Me bajé del coche y esta vez sí tuve suerte. La batería se había descargado despues de tanto tiempo sin usarla. Pero alguno de aquellos locos ya habían caido en la cuenta, y había un aparato de color rojo con una manivela en su lado derecho y conectado con unos cables de color rojo y negro a los polos de la batería del vehículo. Comencé a girar la manivela como un loco. Una, dos, tres, cuatro veces. Cuando llegué a las cien vueltas, me volví a subir al vehículo, y arranqué. Después de toser un poco, el vehículo arrancó, y mi cara se iluminó a través del espejo retrovisor. Murphy se mosqueó no sé por qué, y desapareció.

Lo único que había sido capaz de hacer en un coche en mi juventud, además de practicar sexo con mi chica, fue meter la primera y avanzar durante trecientos metros en línea recta, hasta que metí la segunda y el coche se me caló. Desde entonces, como mucho tocaba los mandos de la radio y cuando me lo pedía mi novia, abría la guantera para cambiar de cd. Pues ahora tenía que ser capaz de mover un bicho de tres mil y pico kilos, sin tener ni idea de cómo hacerlo, sin contar por supuesto, con que desde allí a mi casa habían unos siete u ocho kilómetros, y encima con todo lleno de nieve.
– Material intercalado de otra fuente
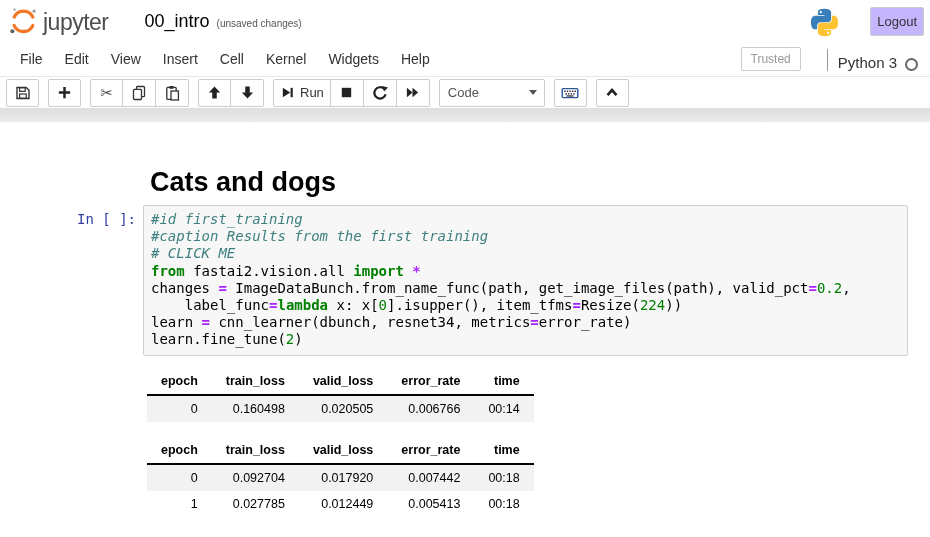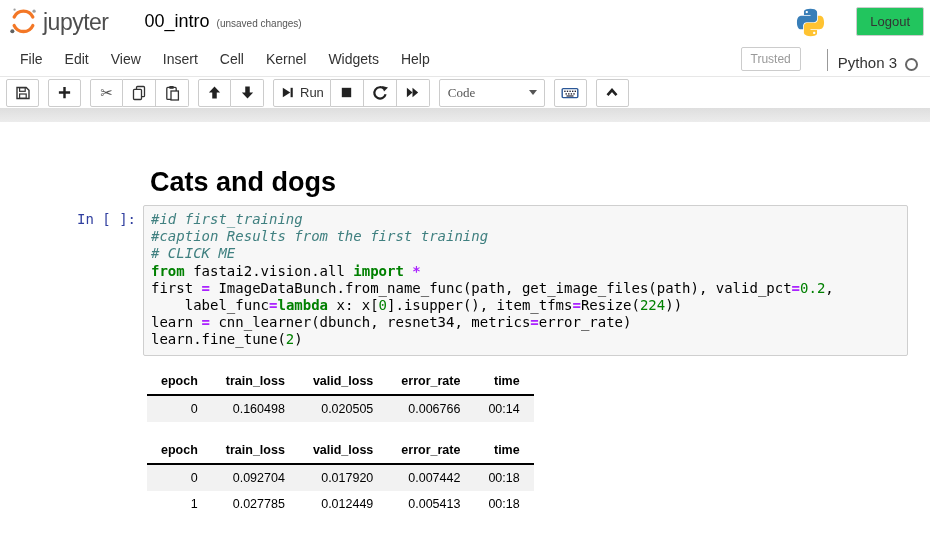--- a/index.html
+++ b/index.html
@@ -15,8 +15,8 @@
   .nb-title { font-size:18px; color:#000; }
   .nb-subtitle { font-size:10px; color:#555; margin-left:7px; }
   .topbar-spacer { flex:1; }
-  .logout-btn { font-size:13px; color:#333; background:#22c55e; border:1px solid #ccc; border-radius:2px;
-                padding:6px 13px; margin-left:16px; cursor:pointer; }
+  .logout-btn { font-size:13px; color:#333; background:#c4b5fd; border:1px solid #ccc; border-radius:2px;
+                padding:6px 6px; margin-left:16px; cursor:pointer; }
   .py-logo { margin-right:14px; margin-top:2px; }
 
   

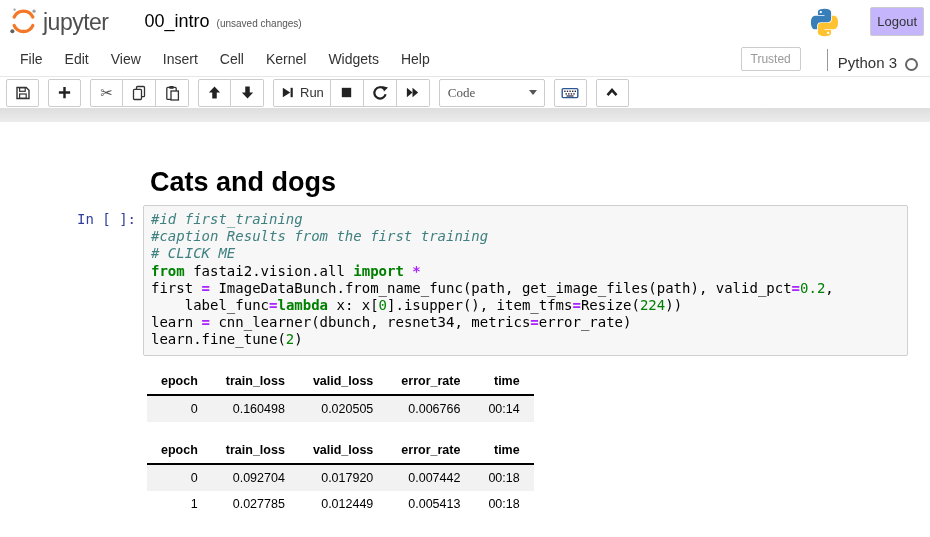--- a/index.html
+++ b/index.html
@@ -43,7 +43,7 @@
   .select-wrap { position:relative; margin-right:9px; }
   .cell-type-select { -webkit-appearance:none; appearance:none; width:106px; height:28px; border:1px solid #ccc;
             border-radius:2px; background:#fff; font-size:13px; color:#555; padding:0 22px 0 8px;
-            font-family:Liberation Serif, serif; }
+            font-family:Liberation Sans, sans-serif; }
   .select-caret { position:absolute; right:8px; top:11px; width:0; height:0; border-left:4px solid transparent;
             border-right:4px solid transparent; border-top:5px solid #555; pointer-events:none; }
 

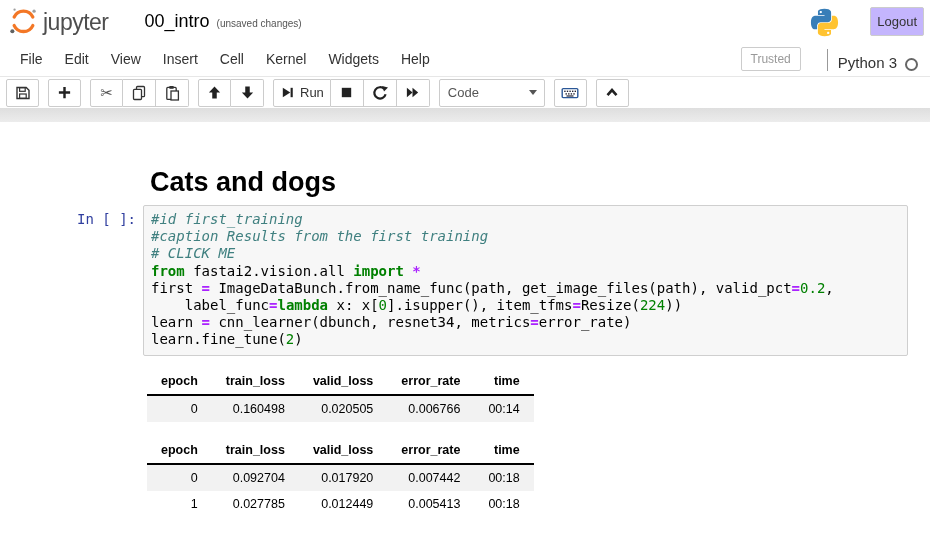--- a/index.html
+++ b/index.html
@@ -241,7 +241,7 @@
           <div class="code-line"><span class="tok-c">#caption Results from the first training</span></div>
           <div class="code-line"><span class="tok-c"># CLICK ME</span></div>
           <div class="code-line"><span class="tok-k">from</span><span> fastai2.vision.all </span><span class="tok-k">import</span><span> </span><span class="tok-o">*</span></div>
-          <div class="code-line"><span>first </span><span class="tok-o">=</span><span> ImageDataBunch.from_name_func(path, get_image_files(path), valid_pct</span><span class="tok-o">=</span><span class="tok-n">0.2</span><span>,</span></div>
+          <div class="code-line"><span>changes </span><span class="tok-o">=</span><span> ImageDataBunch.from_name_func(path, get_image_files(path), valid_pct</span><span class="tok-o">=</span><span class="tok-n">0.2</span><span>,</span></div>
           <div class="code-line"><span>    label_func</span><span class="tok-o">=</span><span class="tok-k">lambda</span><span> x: x[</span><span class="tok-n">0</span><span>].isupper(), item_tfms</span><span class="tok-o">=</span><span>Resize(</span><span class="tok-n">224</span><span>))</span></div>
           <div class="code-line"><span>learn </span><span class="tok-o">=</span><span> cnn_learner(dbunch, resnet34, metrics</span><span class="tok-o">=</span><span>error_rate)</span></div>
           <div class="code-line"><span>learn.fine_tune(</span><span class="tok-n">2</span><span>)</span></div>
Así que armado de valor, pisé el embrague, metí la primera, y comencé a soltar el embrague mientras pisaba suave el acelerador. Aquello comenzó a revolucionarse de manera exagerada, mientras el tubo de escape petardeaba pero las ruedas no se movían ni un centímetro. Yo pisaba el acelerador, pero aquel vehículo decía que no, que no se quería mover. Y claro, caí en la cuenta de que si no quitaba el freno de mano, no iba a ningún lado. ¡Qué Odisea! Ni Aquiles pasó tantas calamidades como yo dentro de aquella plataforma.

Por fin me moví. Al principio empezó a andar despacio, ya que yo no me atrevía a pisar mucho el acelerador, pero cuando ya por fin me sentí un poco más seguro, avancé un poco más rápido por entre la carretera llena de nieve. Tengo que confesar que no pasé de los veinte kilómetros por hora, pero desde mi posición parecía que estaba en un monoplaza a trescientos kilómetros por hora.

Iba por la carretera intranquilo por lo que me pudiera encontrar, ya que no veía mas allá de ocho o diez metros. Intenté circular sin las luces, pero era imposible. Me estaba arriesgando demasiado, pero mi propia supervivencia estaba en juego. Después de casi una hora, llegué a la gasolinera, y me paré frente a la columna eólica.

Y... Y ahora me voy a dormir que se me caen los ojos de sueño. Dejaré la grabadora encendida por si alguien se pone en contacto conmigo esta noche y me trae noticias importantes que reportar. Mañana os cuento la tercera parte de mi "Aventura con la reparación de una torre eólica".

Soy José Antonio, y estoy emitiendo desde el otro lado.